Depuis septembre 1943, la ligne ferroviaire de la côte méditerranéenne est fréquemment bombardée par l'aviation alliée. Dans le même temps, les sites industriels et portuaires de Marseille, Nice, Cannes-La Bocca et Toulon connaissent des dommages entraînant une paralysie plus ou moins longue du trafic. Au printemps 1944, les Alliés accélèrent la préparation des débarquements. Dans cette perspective, une dizaine de jours avant le débarquement en Normandie, les 25, 26 et 27 mai, les villes du Sud-Est et du Centre-Est de la France sont bombardées : Carnoules le 25 mai ; Chambéry, Grenoble, Lyon, Nice, Saint-Etienne, et Saint-Laurent-du-Var le 26 mai ; Avignon, Forcalquier, Nîmes, Marseille et Montpellier le 27 mai. Les bombardiers visaient soit les infrastructures ferroviaires pour empêcher l'armée allemande d'acheminer des troupes et du matériel vers l'ouest de la France, soit les aérodromes comme celui de Montpellier-Fréjorgues.

Leur but était aussi d'empêcher l'acheminement de renforts en direction des zones visées. Même si certaines villes – telles Marseille – avaient déjà connu des bombardements de différentes origines (bombardement allemand, italien puis britannique en 1940, américain en 1943), ceux de mai 1944 ont immédiatement suscité une polémique ayant trait à la différence entre les objectifs initiaux poursuivis par les Alliés et les résultats, et les conséquences dont eurent à pâtir les populations. En effet, le nombre important de victimes et de destructions s’est avéré un prix très élevé par rapport à la faible destruction du matériel ferroviaire et à ses répercussions sur le trafic des trains. 

En juin 1944, les raids des Alliés se poursuivent. Ainsi, la gare de triage de Miramas est mitraillée les 7, 8 et 9 juin, tandis que celle de Sète est bombardée le 25 juin, ainsi que les raffineries de pétrole de Balaruc et de Frontignan. De leur côté, le même jour, Arles et Tarascon – de par leur position stratégique sur le Rhône – connaissent un premier bombardement qui entraîne des dégâts matériels et humains importants.

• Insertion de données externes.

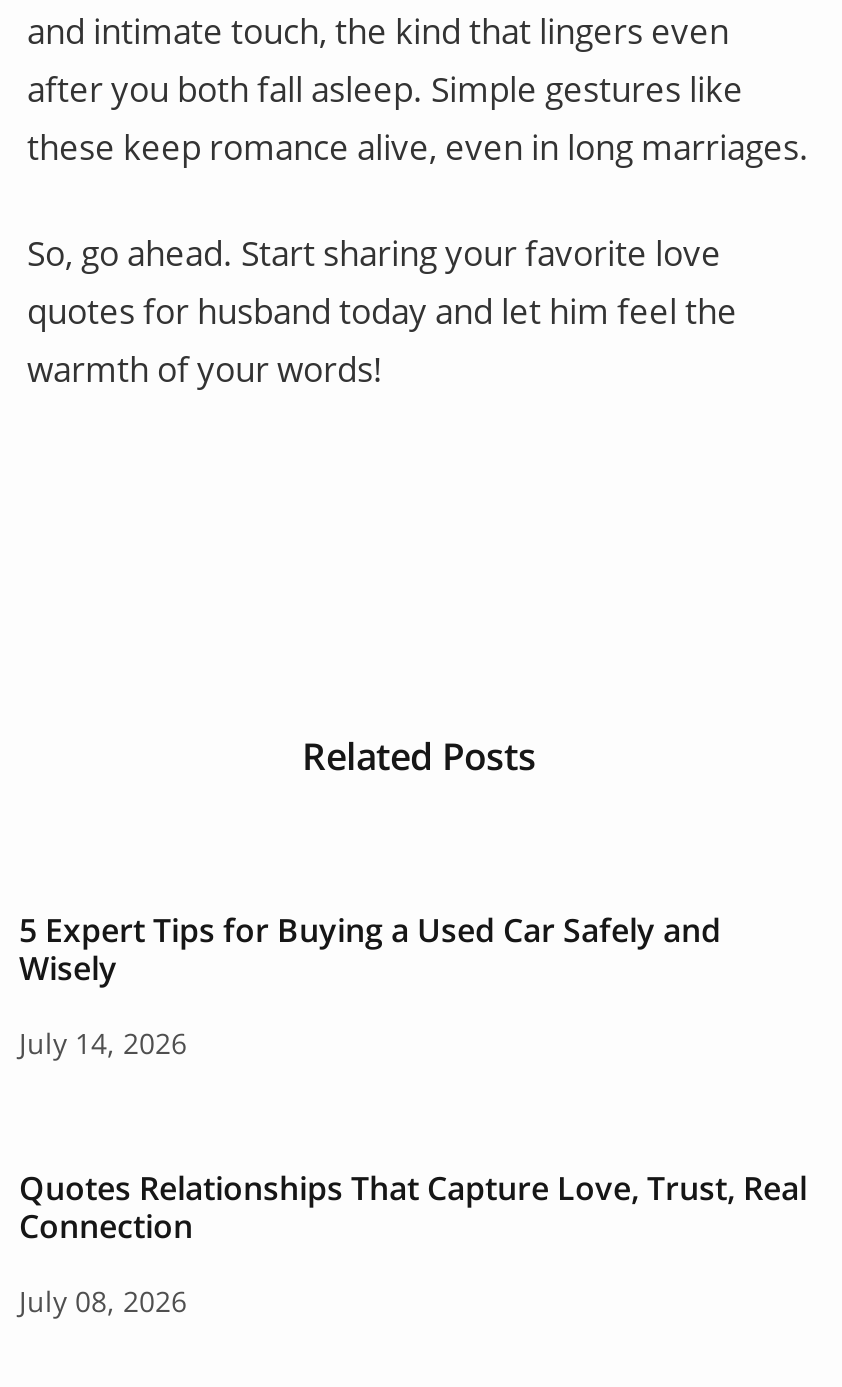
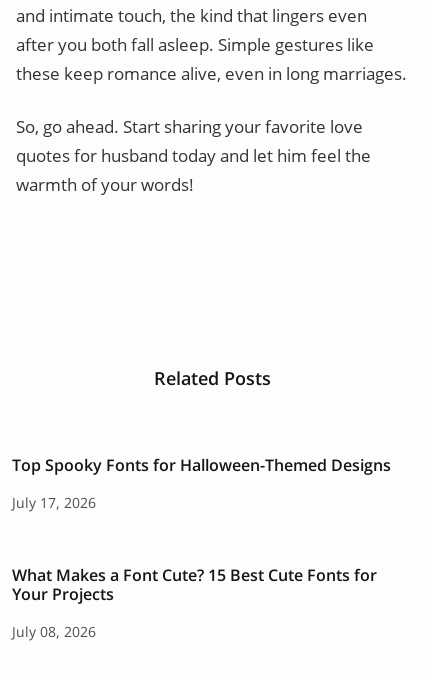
[19,908,721,990] 5 Expert Tips for Buying a Used Car Safely and | Wisely -> [12,454,391,476] Top Spooky Fonts for Halloween-Themed Designs
[19,1025,187,1063] July 14, 2026 -> [12,493,96,512] July 17, 2026
[19,1165,807,1247] Quotes Relationships That Capture Love, Trust, Real | Connection -> [12,564,377,605] What Makes a Font Cute? 15 Best Cute Fonts for | Your Projects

Tous ces bombardements laissent un traumatisme toujours présent dans l’esprit de ceux qui les ont vécus.

Auteur(s) : Equipe PACA
Source(s) :

Robert Mencherini : « Leçon des tombeaux » et polysémie mémorielle. Autour des bombardements de Marseille, le 27 mai 1944", in Actes du Colloque international « Bombardement 44 : Le Havre, Normandie, France, Europe. Stratégies et vécus », Le Havre 3-5 septembre 2014 (à paraître).

La formation des maquis de juin 1944 en Provence haut ▲

Le débarquement de Normandie du 6 juin 1944 est accompagné, dès le début du mois, par des messages de mobilisation générale de la Résistance, émis vers l’ensemble du pays. En Provence, ils sont relayés par les organisations clandestines qui pensent très proche un débarquement sur les côtes méditerranéennes.

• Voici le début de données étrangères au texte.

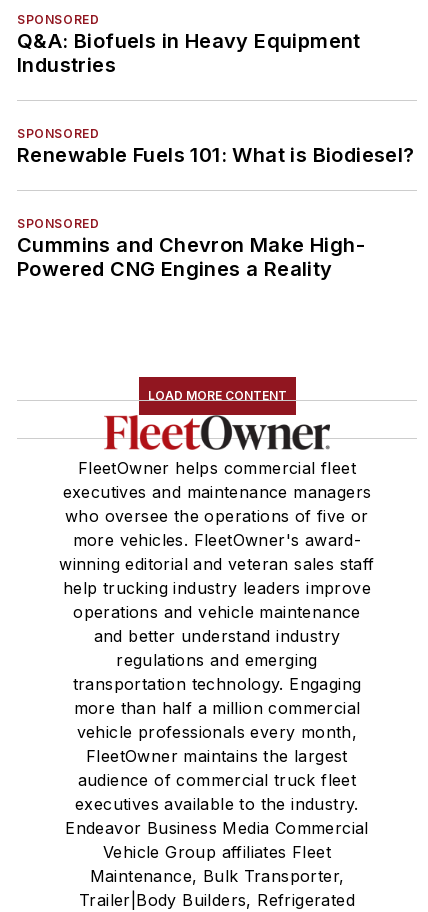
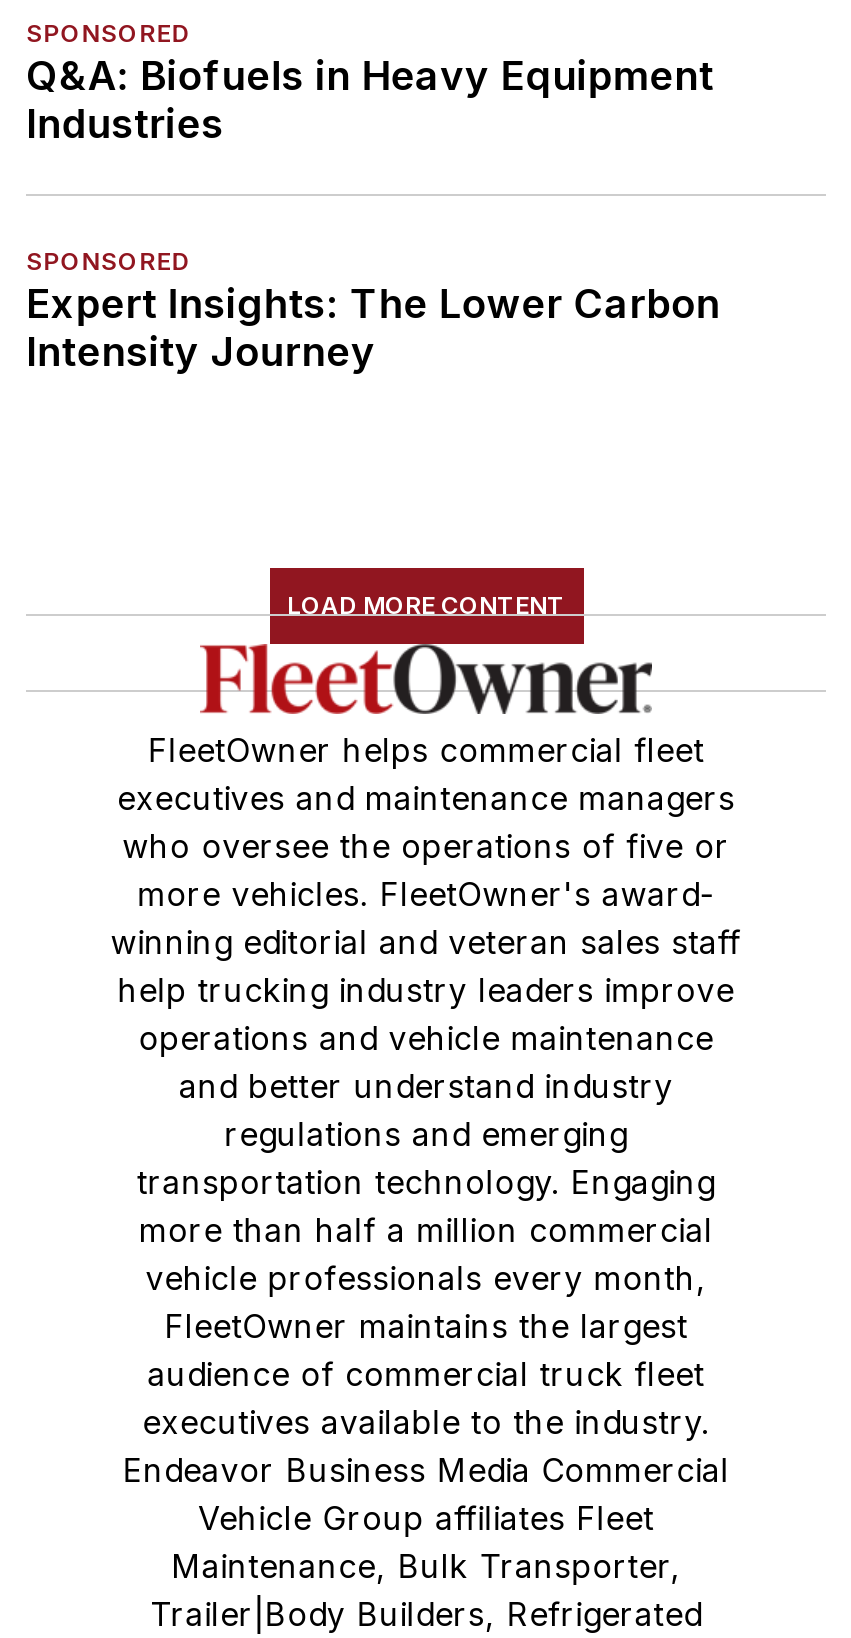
[17,143,415,281] Renewable Fuels 101: What is Biodiesel? | SPONSORED | Cummins and Chevron Make High- | Powered CNG Engines a Reality -> [26,280,720,376] Expert Insights: The Lower Carbon | Intensity Journey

Le 1er juin, dans la soirée, le message d’alerte générale « Le gendarme dort d’un œil », passe sur les antennes de la BBC. Dès le lendemain, le capitaine Lécuyer, Sapin, de l’ORA, envoie des émissaires vers tous les échelons départementaux. Il accueille les messages de confirmation de l’opération, quelques jours après, avec un « énorme soupir de soulagement ». Il se souvient, dans ses mémoires, que « le 5 juin, au soir, parmi les 210 messages passés par la BBC figurait nos quatre messages d’exécution ». Les résistants savent qu’il faut saboter les moyens de transport (« Plan vert »), les télécommunications (« Plan Violet »), les dépôts de carburants (« Plan Tortue »). Le fameux « Méfiez-vous du toréador » appelle au déclenchement du « Plan rouge » d’une guérilla généralisée.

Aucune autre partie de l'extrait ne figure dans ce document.